Europe

The “Hidden Life” of a free man

In this superb film, Terrence Malick evokes the fate of Franz Jägerstätter, an Austrian peasant who said no to Nazism.

“A hidden life” (released on December 11) could have been a family’s discreet and happy life, a simple and quiet life in the mountains, between field work and children’s games. Terrence Malick’s film, as it is called, first shows this paradise, a dreamed and fantasized garden of Eden, with the Jägerstätter family in an Austrian village. The sequences of happy days in the mountain pastures are then magnificent cinematographic scenes. But it is to hell that the filmmaker then leads us, the one lived on Earth by the father of this family, Franz, for refusing to swear loyalty to Hitler in 1943.

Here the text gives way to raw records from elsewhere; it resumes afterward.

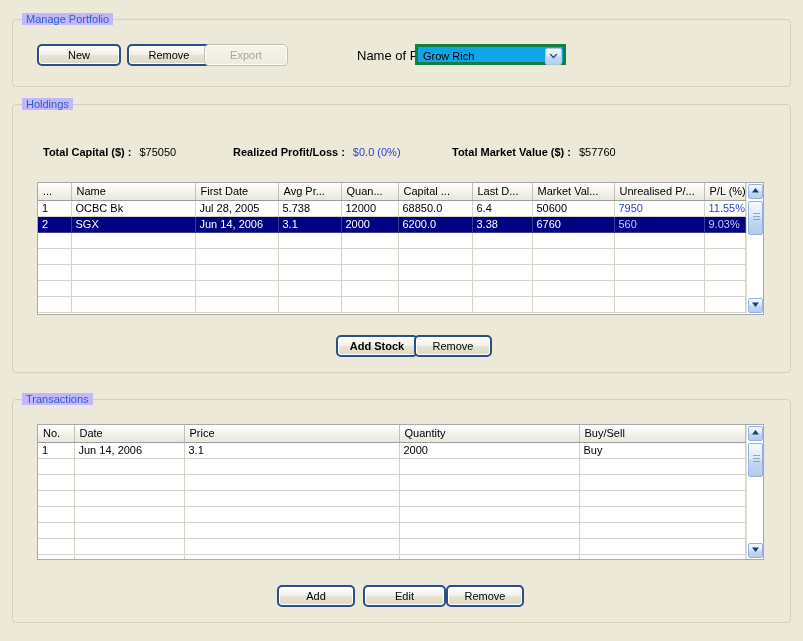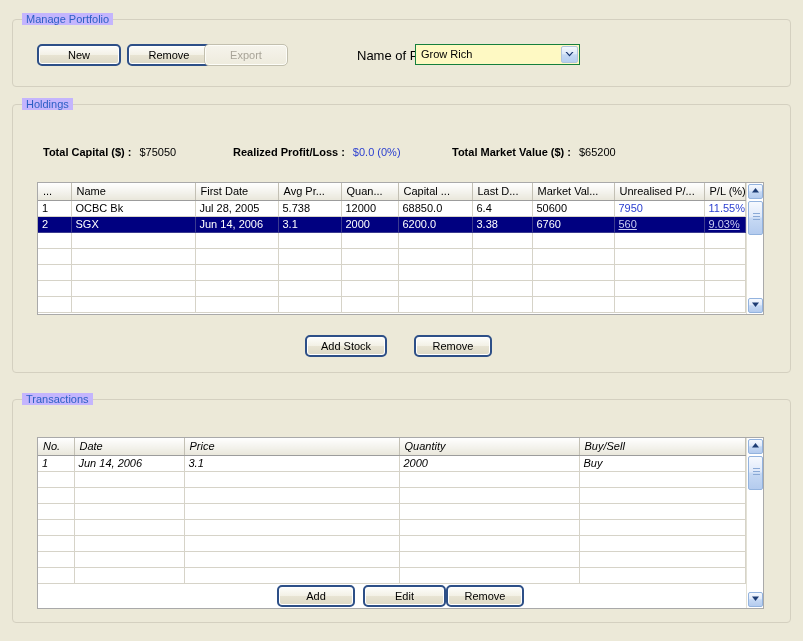--- a/index.html
+++ b/index.html
@@ -86,10 +86,10 @@
   .combo {
     position: absolute;
     left: 415px; top: 44px;
-    width: 165px; height: 21px;
-    box-sizing: border-box;
-    border: 1px solid #15803d;
-    background: #fef9c3;
+    width: 151px; height: 21px;
+    box-sizing: border-box;
+    border: 3px solid #15803d;
+    background: #0ea5e9;
   }
   .combo .combo-text {
     position: absolute;

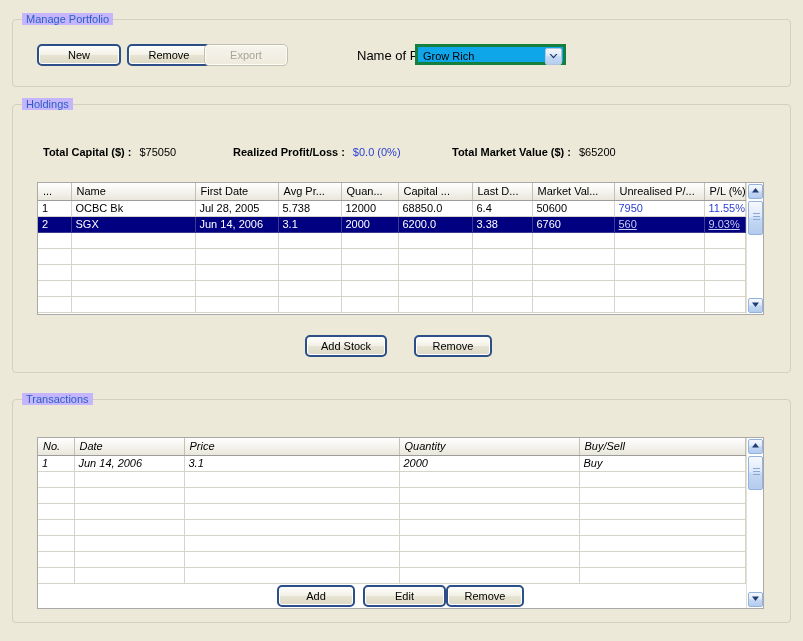--- a/index.html
+++ b/index.html
@@ -254,7 +254,7 @@
   <span>Realized Profit/Loss :</span><span class="val blue">$0.0 (0%)</span>
 </div>
 <div class="summary" id="sum-market">
-  <span>Total Market Value ($) :</span><span class="val">$65200</span>
+  <span>Total Market Value ($) :</span><span class="val">$57760</span>
 </div>
 
 <div class="table-wrap" id="tbl-holdings">

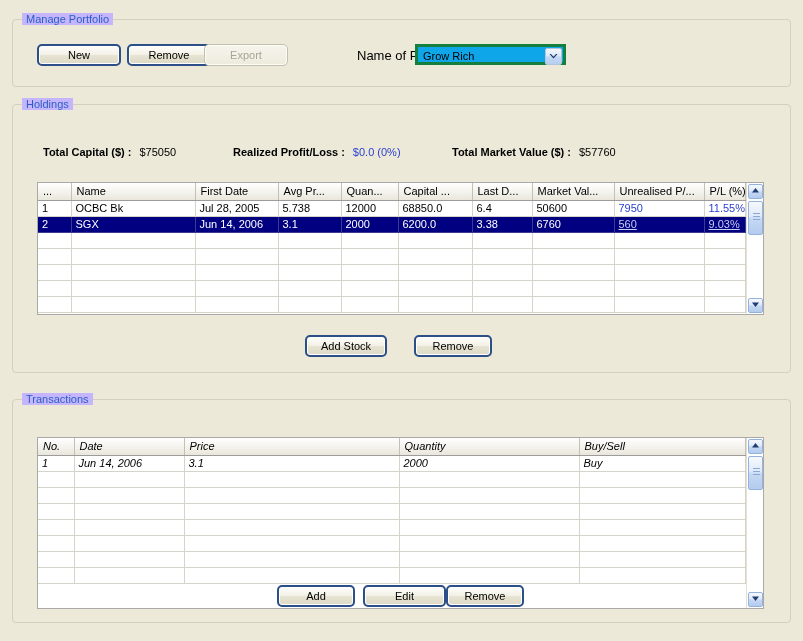--- a/index.html
+++ b/index.html
@@ -172,7 +172,7 @@
     border-bottom: 1px solid #3b3b8f;
   }
   table.grid-table td.blue  { color: #2b3fd0; }
-  table.grid-table tr.selected td.blue { color: #c8ccf0; text-decoration: underline; }
+  table.grid-table tr.selected td.blue { color: #c8ccf0; }
   table.grid-table tr.empty td { color: transparent; }
 
   

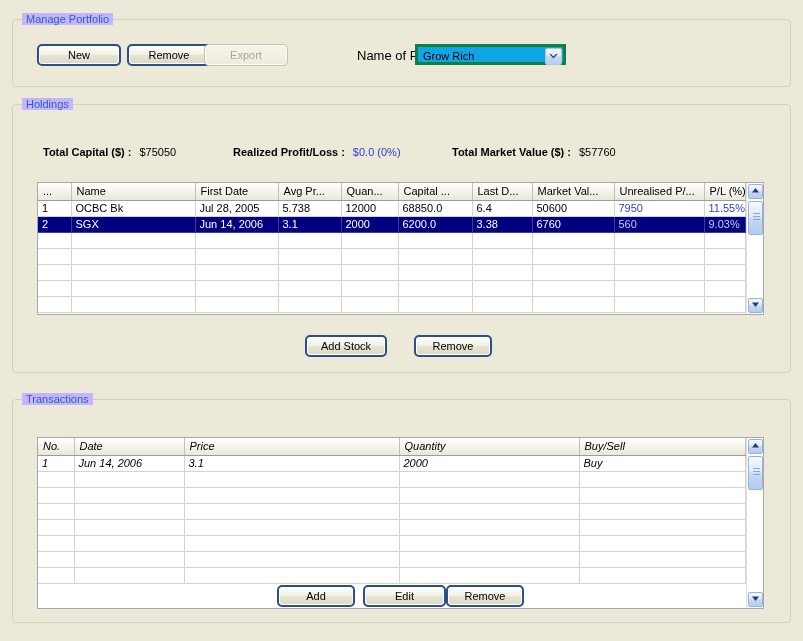--- a/index.html
+++ b/index.html
@@ -218,7 +218,7 @@
   }
 
   
-  #btn-add-stock { left: 305px; top: 335px; width: 82px; }
+  #btn-add-stock { left: 336px; top: 335px; width: 82px; font-weight: bold; }
   #btn-remove-hold { left: 414px; top: 335px; width: 78px; }
   #btn-add-tx    { left: 277px; top: 585px; width: 78px; }
   #btn-edit-tx   { left: 363px; top: 585px; width: 83px; }

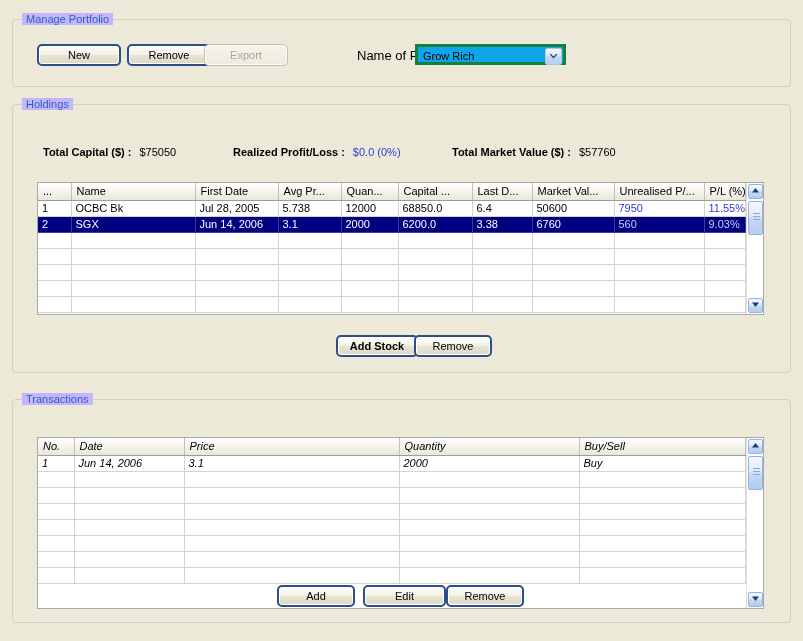--- a/index.html
+++ b/index.html
@@ -131,7 +131,7 @@
     display: flex;
   }
   #tbl-holdings { left: 37px; top: 182px; width: 727px; height: 133px; }
-  #tbl-trans    { left: 37px; top: 437px; width: 727px; height: 172px; font-style: italic; }
+  #tbl-trans    { left: 37px; top: 424px; width: 727px; height: 136px; }
 
   .grid { flex: 1 1 auto; overflow: hidden; }
   table.grid-table {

Author of two masterpieces in the 1970s, “La balade sauvage” and “Les moissons du ciel”, Terrence Malick had disappeared from the screens for about twenty years before returning with “La ligne rouge” (1998). Since then, the director received a Palme d’Or in 2011 for “The Tree of Life”, then lost us a little bit with eco-poetico-philosophico works (“A la merveille”, “Voyage of Time”…). His lyrical cinema, his glorification of nature, landscapes and wide open spaces, can be found in “Une vie cachée”, presented in competition at the Cannes Film Festival, and in preview at the Deauville American Film Festival. But the beauty of this superb film, where the breadth of great cinema is combined with delicacy, is at the service of two human beings, Franz and Fani Jägerstätter, played by August Diehl and Valerie Pachner.

In this inspired story “based on a true story”, Terrence Malick highlights, and what a light (!), the story of this Austrian peasant torn from his wife, his family, his farm, his valley. Enrolled in the Austrian army at the very beginning of the Second World War, then sent back to his homes, Franz was then in anguish to be recalled, a long wait before the dreaded letter; each passage of the postman was watched, feared, until that day in February 1943 when he was recalled to the military.

“It is better to suffer injustice than to commit it”

But this fervent Catholic, whose father died in the trenches of the previous war, refused to march under the Nazi banner, to serve the “satanic and pagan ideology” of this regime, and to take an oath of allegiance. While even the bells were melted to make ammunition, he was received by the bishop, to whom he expressed his doubts and questions; but the Church chose to wash her hands of them. It is as a single man that he says no to Nazism, a good man who cannot do what he believes is wrong, and believes that “it is better to suffer injustice than to commit it”.

Franz Jägerstätter will therefore suffer this injustice; braving the hostility of the inhabitants of the village, whose sons, brothers and husbands have gone to war, he is considered a traitor, his wife is insulted, stones are thrown at his children. Arrested, thrown in prison, sent to Berlin, he was subjected to abuse, beatings, bullying, suffering and was finally sentenced to death by a military court. Meanwhile, his wife has stayed on the farm, with his sister and three daughters, is struggling for her husband, pleads his case, goes to see him in prison in Berlin, but the uncompromising believer does not change his mind. He was beheaded in August 1943, he was 36 years old.

“A hidden life” is therefore that of an unsung hero, a free and sacrificed man, a martyr beatified in 2007. Terrence Malick’s film thus evokes with stunning strength and beauty a man’s inner struggle, his wife’s unconditional love, a family’s distress. And faith in a leap of humanity.

Patrick TARDIT

“A Hidden Life”, a film by Terrence Malick (released December 11).

Arrested, thrown in prison, sent to Berlin, and sentenced to death, Franz Jägerstätter (played by August Diehl) was beheaded in August 1943, he was 36 years old.